Q. What did the penis say to the condom?
A. Cover me up I'm goin' in
Q. What does a rattlesnakes and a rubber have in common?
A. I know I don't wanna screw with either one of them.
President Boris Yeltsin called Clinton with an emergency: "Our largest condom factory has exploded!" the Russian President cried; "my people's favorite form of birth control! This is a true disaster!"
"Boris, the American people would be happy to do anything within their power to help you," replied the President.
"I do need your help," said Yeltsin. "Could you possibly send 1,000,000 condoms ASAP to tide us over?"
"Why certainly! I'll get right on it!" said Clinton.
"Oh, and one more small favor, please?" said Yeltsin.
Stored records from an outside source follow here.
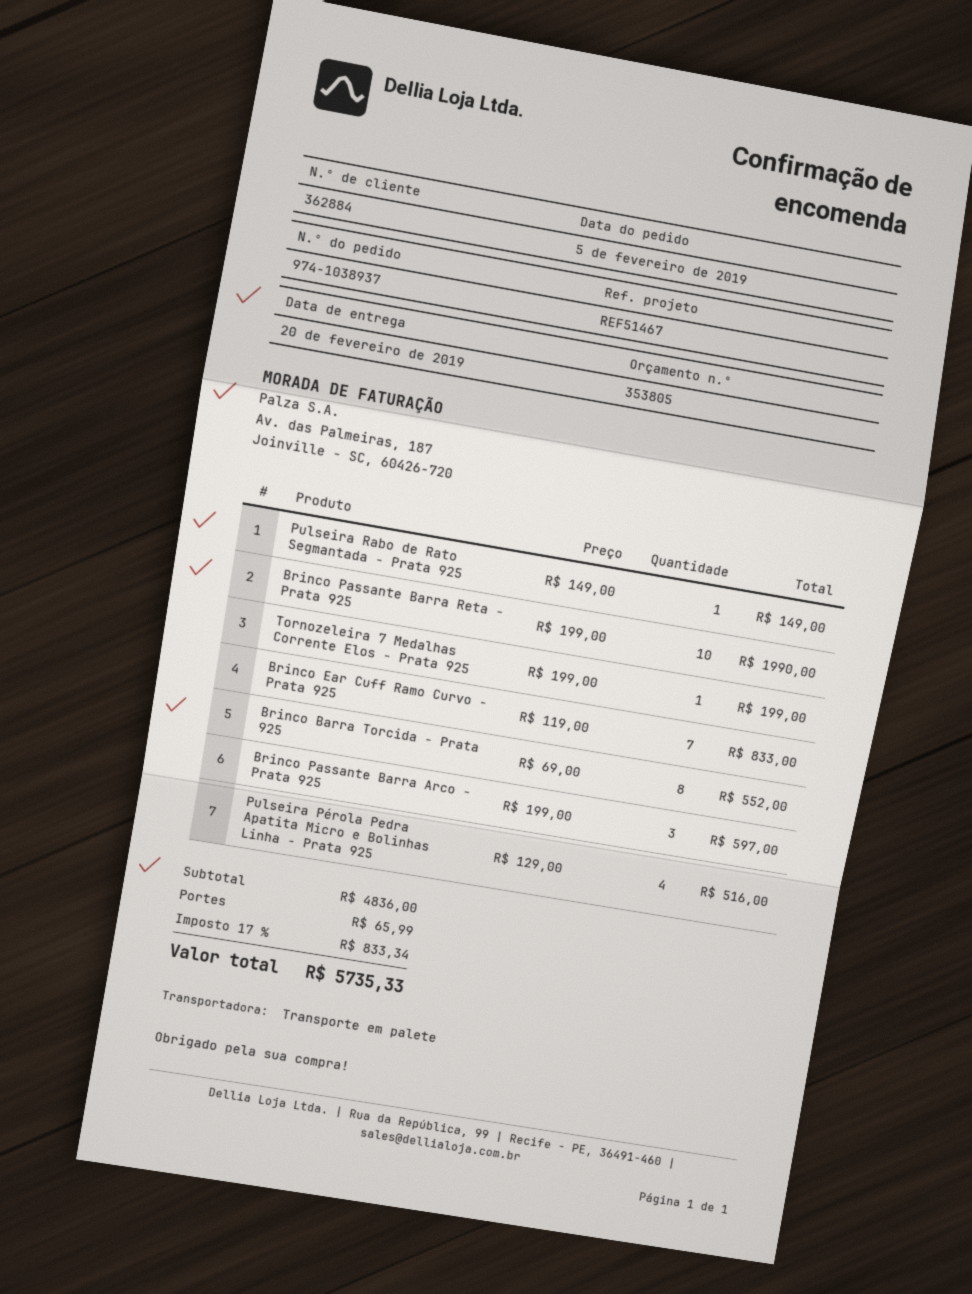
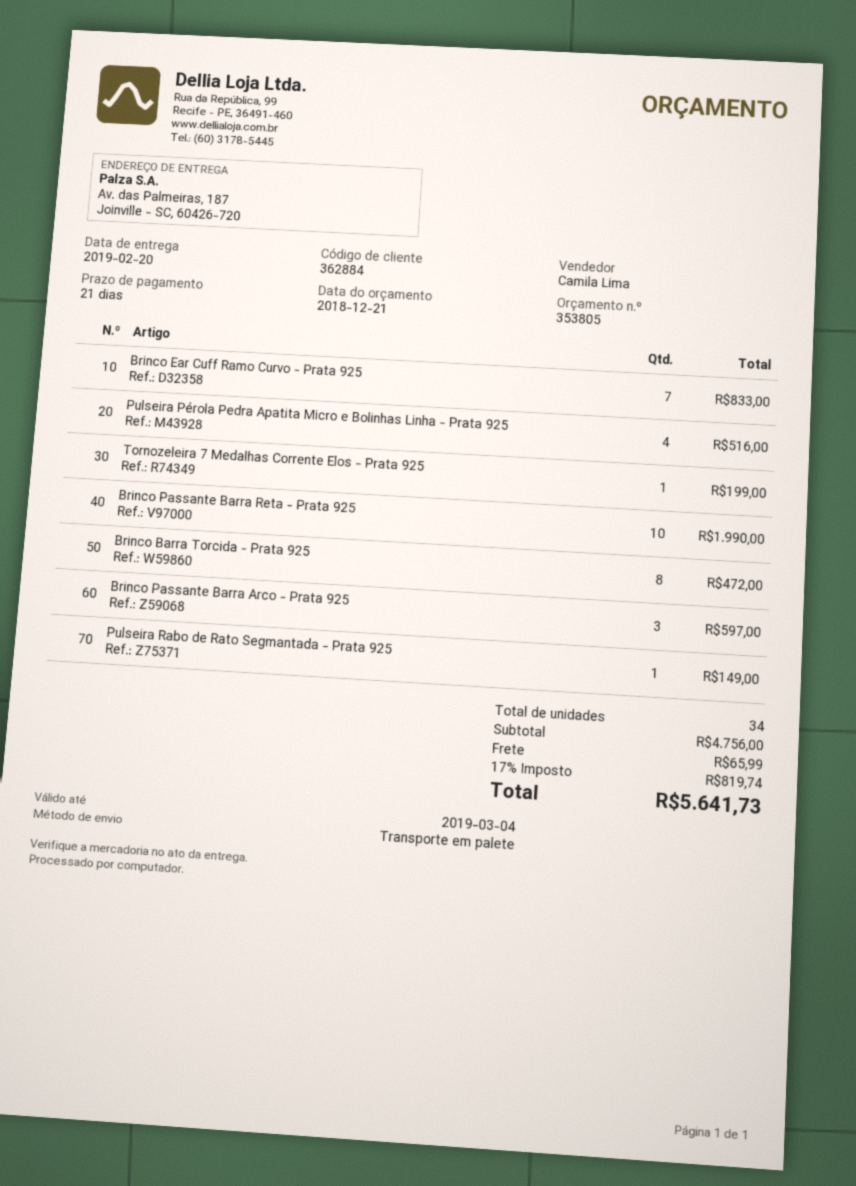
Brinco Barra Torcida - Prata 925: 8 for 552.00 -> 8 for 472.00
subtotal: 4836.00 -> 4756.00
tax: 17% = 833.34 -> 17% = 819.74
total: 5735.33 -> 5641.73

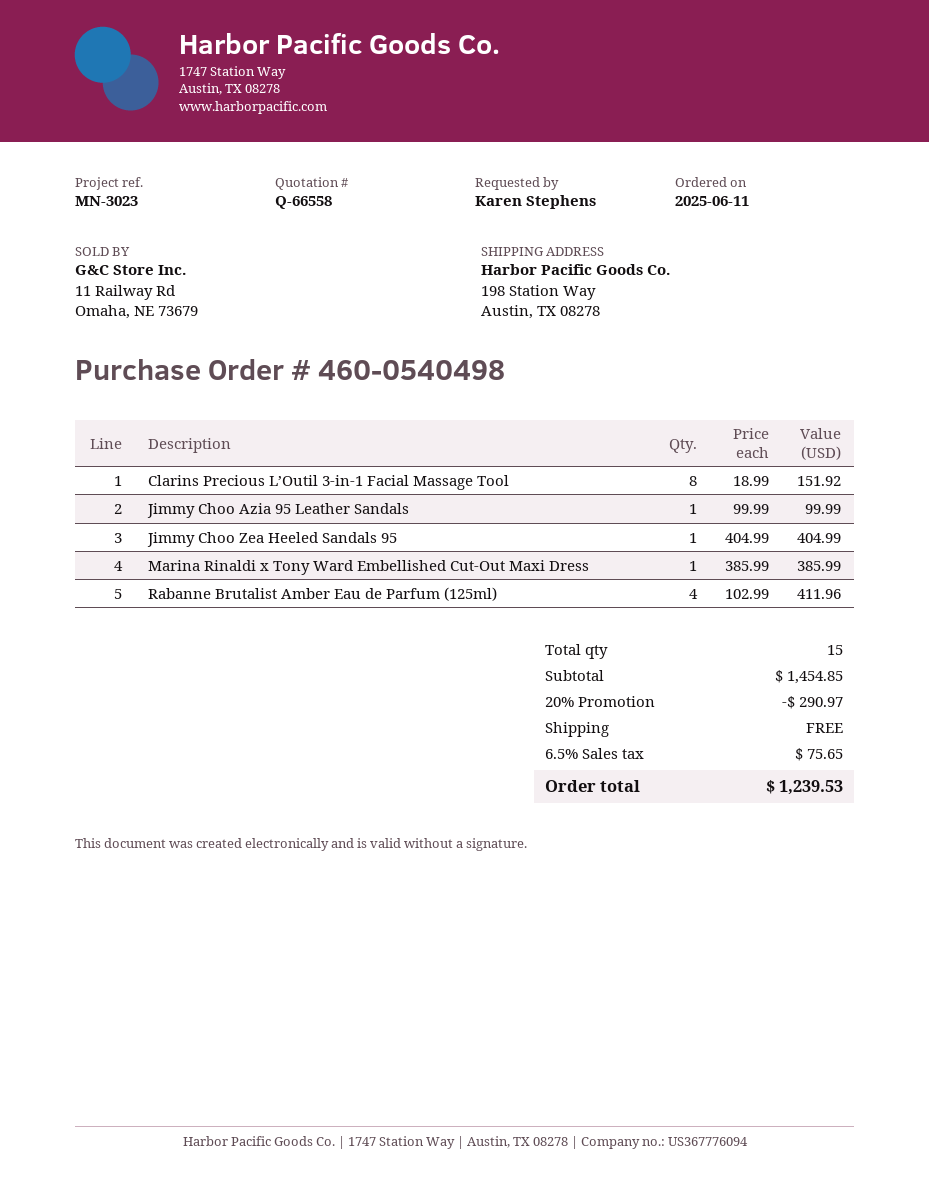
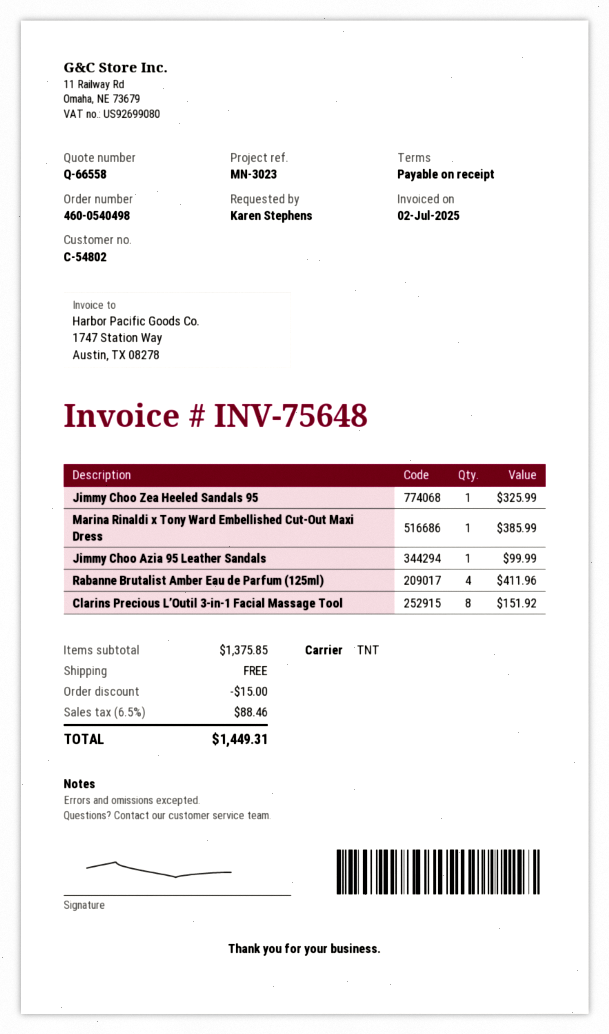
Jimmy Choo Zea Heeled Sandals 95: 1 for 404.99 -> 1 for 325.99
subtotal: 1454.85 -> 1375.85
discount: 290.97 -> 15.00
tax: 6.5% = 75.65 -> 6.5% = 88.46
total: 1239.53 -> 1449.31

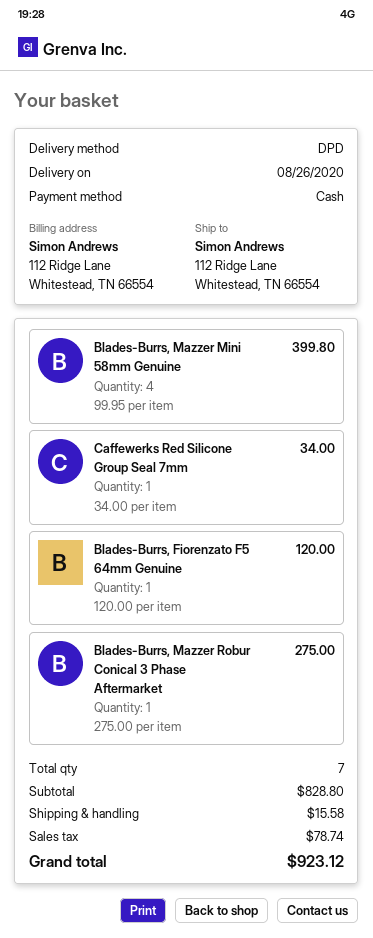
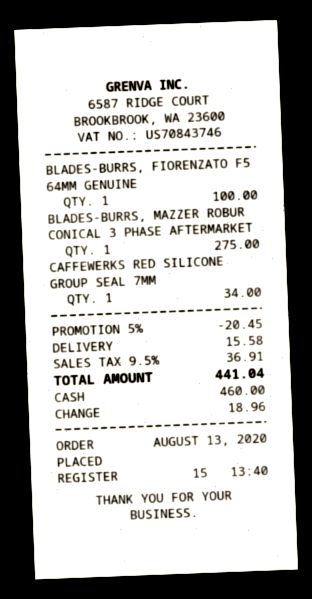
Blades-Burrs, Mazzer Mini 58mm Genuine: 4 for 399.80 -> none
Blades-Burrs, Fiorenzato F5 64mm Genuine: 1 for 120.00 -> 1 for 100.00
discount: none -> 5% = 20.45
tax: 78.74 -> 36.91
total: 923.12 -> 441.04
"Could the condoms be red in color and at least 10" long and 4" in diameter?" said Yeltsin.
"No problem," replied the President and, with that, Clinton hung up and called the President of Trojan. "I need a favor....you've got to make 1,000,000 condoms right away and send them to Russia."
"Consider it done," said the President of Trojan.
"Great! Now listen, they have to be red in color, 10" long and 4" wide."
"Easily done. Anything else?"
"Yeah," said the President, "print 'MADE IN AMERICA, SIZE SMALL' on each one.
Q. What do you call a 500 pound woman with a comdom in her hand?
A. A half ton pickup, with a box liner!!
Q. How do you recycle a condom?
A. Turn it inside out and shake the fuck out of it
Q. What do you call 365 condoms rolled into 1?
A. A Good Year
Q. What do you call grit in a condom?
A. An organ grinder.
Q. Why did the condom fly across the room?
A. Because it got pissed off.
Q. What do a coffin and a condom have in common?
A. They're both filled with stiffs - except one's coming and one's going.